What I didn’t realise as I sat down to watch the film was that the plot or sub plot, or in between plot (as in the thing that it wasn’t really about, but was about)….if you follow my drift…..was HR management. Now I’m making an assumption that most people have watched the film and know the story, but then again….looking at some of you I’m thinking the last film you watched was maybe Rollerball or in your case…..yes you…no, not you….behind…yes….in your case I’m not sure you actually know what a film is.
Anyway, George Clooney flies around America laying people off as some sort of outside sub contracted redundancy making machine. And I was agog. So maybe this is my naivety, maybe I’m living in some hermetically sealed bubble, but the fact that anyone would actually do that astounds me. (NOTE: OK, so I know this is a film, but people actually seem to offer this service).
I’ve not, to date, been made redundant but I have, sadly, had to be present when a lot of people have been told that they are losing their jobs. I have a very simple approach: If you are the person that would be responsible for telling that individual that they would be getting a pay rise, you are also the person responsible for telling them they are losing their job. For me it is a matter of common decency. In the past I’ve had managers tell me that it should be HR’s job, my response, “so when someone in my team is made redundant, who tells them?” And of course it is, and should be, me.

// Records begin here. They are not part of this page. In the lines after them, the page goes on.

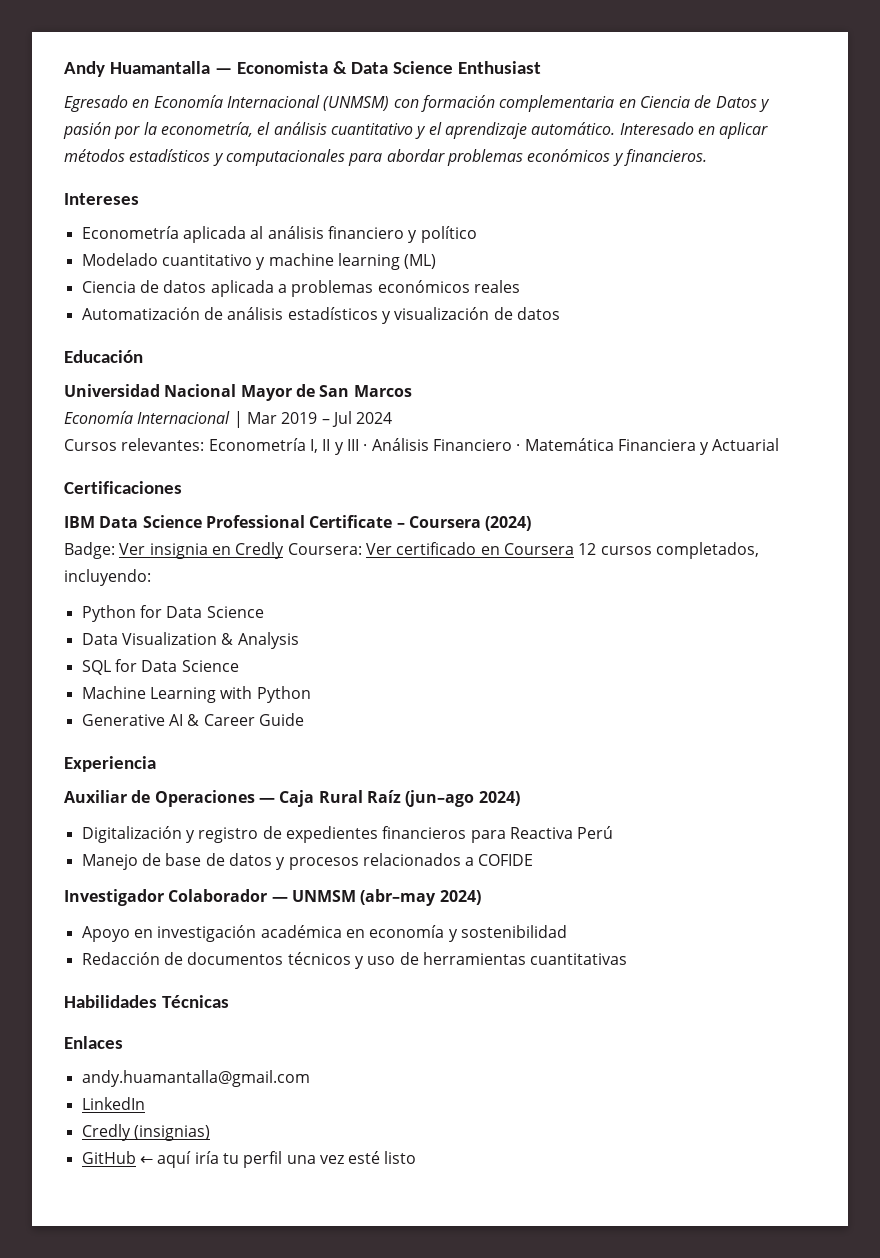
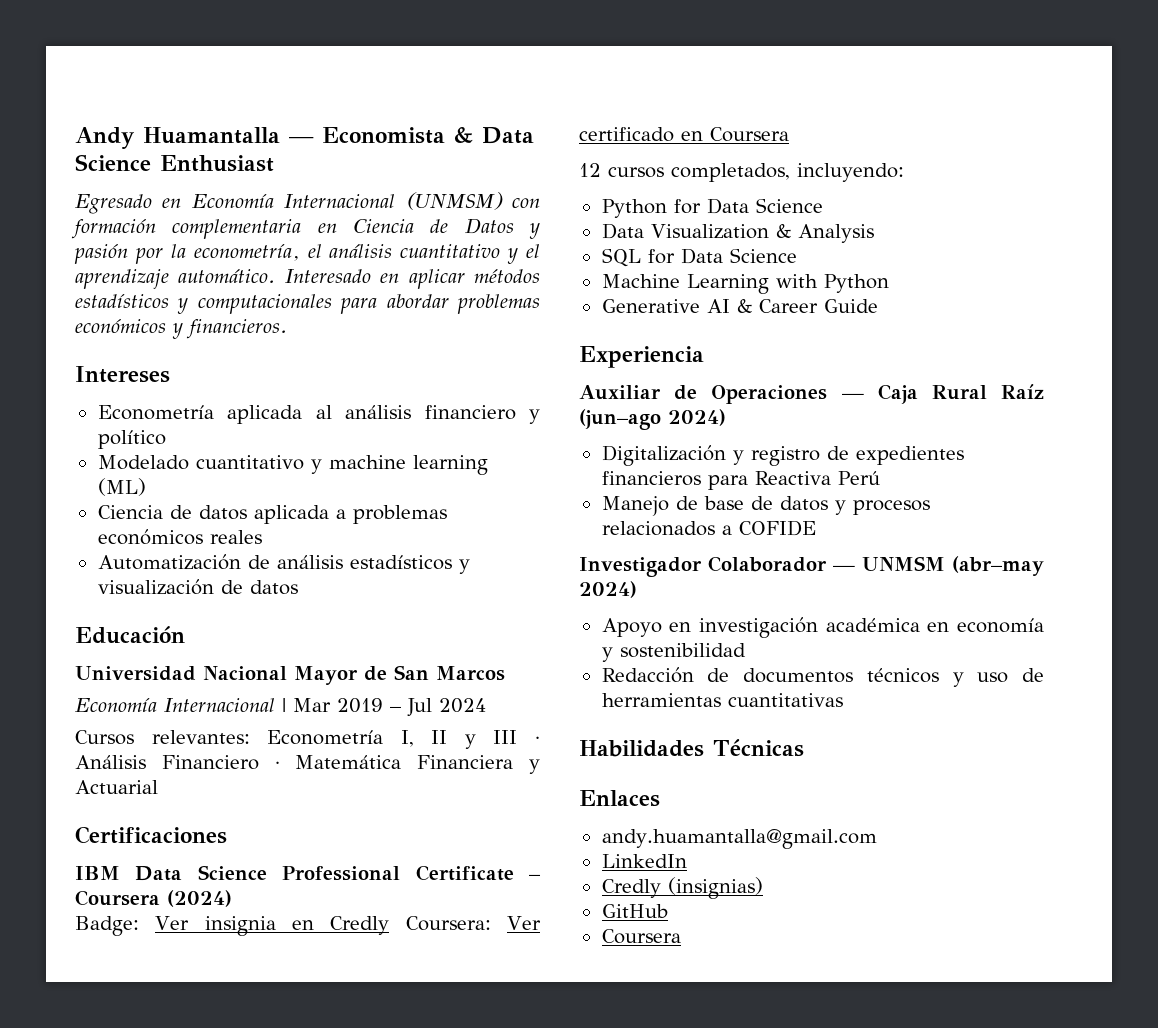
- Badge: Ver insignia en Credly Coursera: Ver certificado en Coursera 12 cursos completados, incluyendo:
+ Badge: Ver insignia en Credly Coursera: Ver certificado en Coursera
+ 12 cursos completados, incluyendo:
- GitHub ← aquí iría tu perfil una vez esté listo
+ GitHub
+ Coursera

I’m not sure whether this idea of outsourcing is a new idea, an old idea, a niche idea or a growing trend. Whatever it is, I advise against it. People will bang on about the reputational impact but I think it is simpler than that. Whatever happens, the people who are leaving your company are that, they are people. As such they deserve to be treated with honesty and respect and if you don’t have the balls to look them in the eye and tell them the bad news yourself, then quite simply, you’re pond life.